Scripting languages usually do not contain the concept of pointers (aka references). But Perl is an exclusion from this rule and surprisingly it proved that this concept is extremely, amazingly useful even for the class of very high languages that Perl belongs to. Actually Perl proved that references are fundamental notion in programming language and exclusion of them from the scripting language leads to substantial losses of expressive power and flexibility that are far greater then dangers connected with their misuse.

Initially Perl has very limited implementation of concept of references. Perl 4 permits only symbolic references (globs). For example, in Perl 4, you have to use names to index to an associative array called _main{} of symbol names for a package. Perl 5 introduced "hard references" in true C-style. This was done to solve several recurrent problems with the language:

Although references were "bolted-on" they proved to be extremely well designed and the way they were introduced in Perl 5 did provide the capability to create complex data structures like multidimensional arrays and nested hashes.

Perl 5 also allows references to subroutines.
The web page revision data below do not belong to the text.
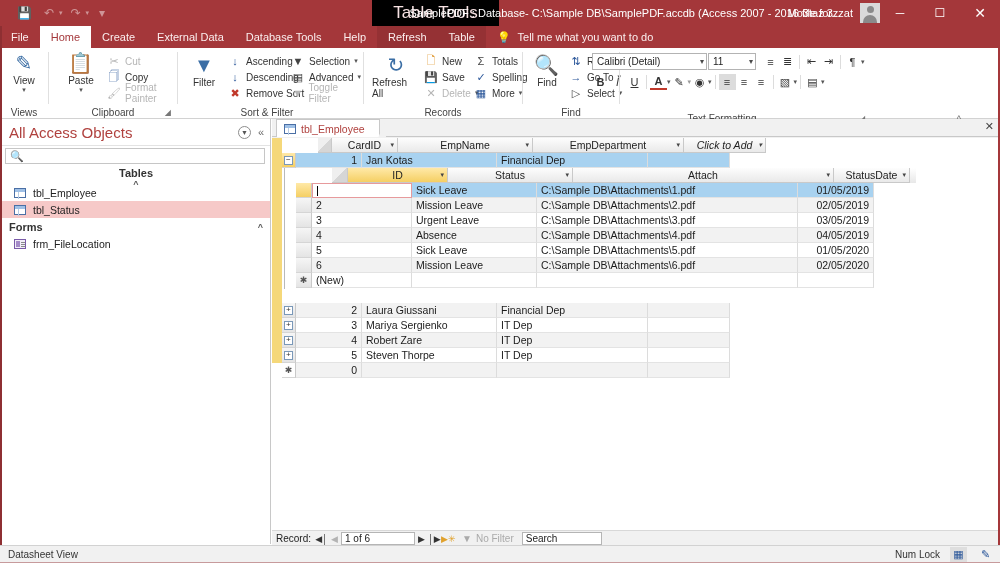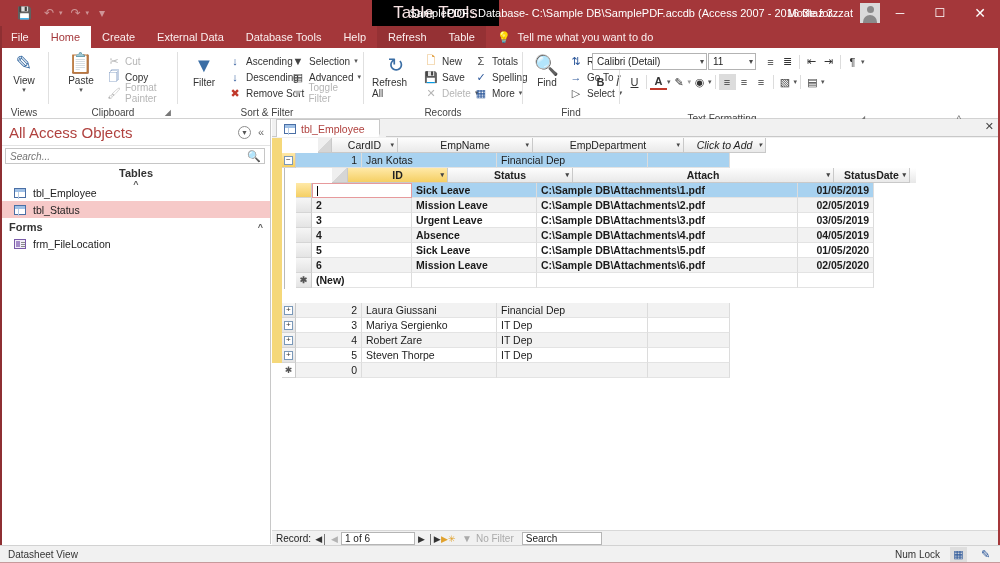--- a/index.html
+++ b/index.html
@@ -529,7 +529,6 @@
       </span>
     </div>
     <div class="searchbox">
-      <input placeholder="Search..." style="">
       <span class="mag">🔍</span>
     </div>
 

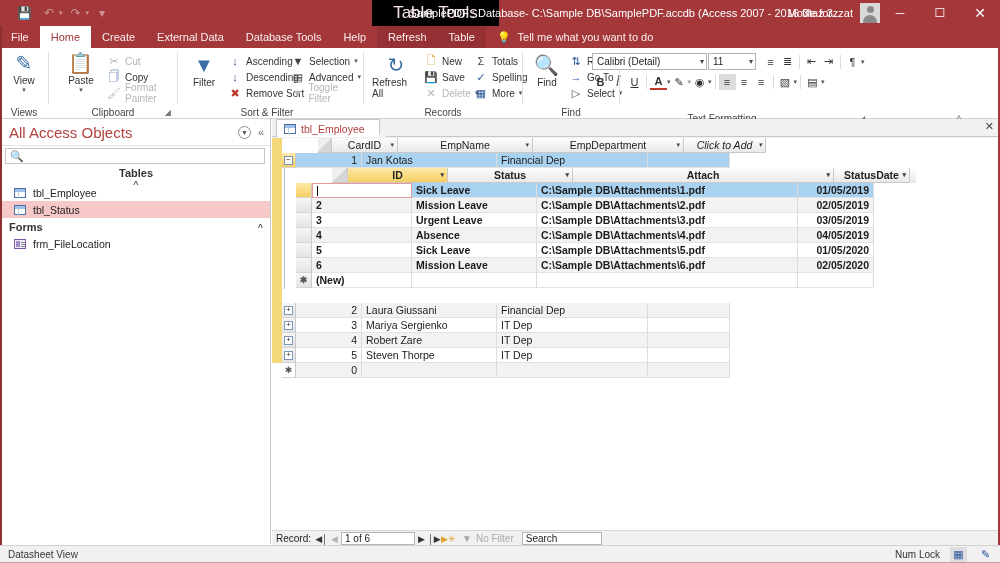--- a/index.html
+++ b/index.html
@@ -598,7 +598,7 @@
         <div class="dcell selrow" style="width:82px;"></div>
       </div>
 
-      <div style="position:absolute; left:24px; top:30px; width:620px;font-weight:bold;">
+      <div style="position:absolute; left:24px; top:30px; width:620px;">
         <div style="position:absolute; left:-12px; top:0; width:1px; height:121px; background:#b9b9b9;"></div>
 
         <div class="hdrrow" style="position:relative; left:0; top:0;">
That makes subroutines more like a regular data type. This capability proved to be useful for extension of Perl with OO programming constructs.

Review of literature

Read perllol manual page along with perlref; it discusses lists of lists and multidimensional arrays in detail. After that, you should read the perldsc manual page; it's a Data Structure Cookbook that contains recipes for using and printing out arrays of hashes, hashes of arrays, and other kinds of data.

Chapter 9 from Programming Perl, Third Edition is available on O'Reilly site:

There are several free ebooks that contain chapters about references.

In addition to consulting Perl man pages and books it makes sense to look at the Perl source code for standard modules more information. Also the 't/op' directory in the Perl source tree has regression tests that should definitely get you thinking.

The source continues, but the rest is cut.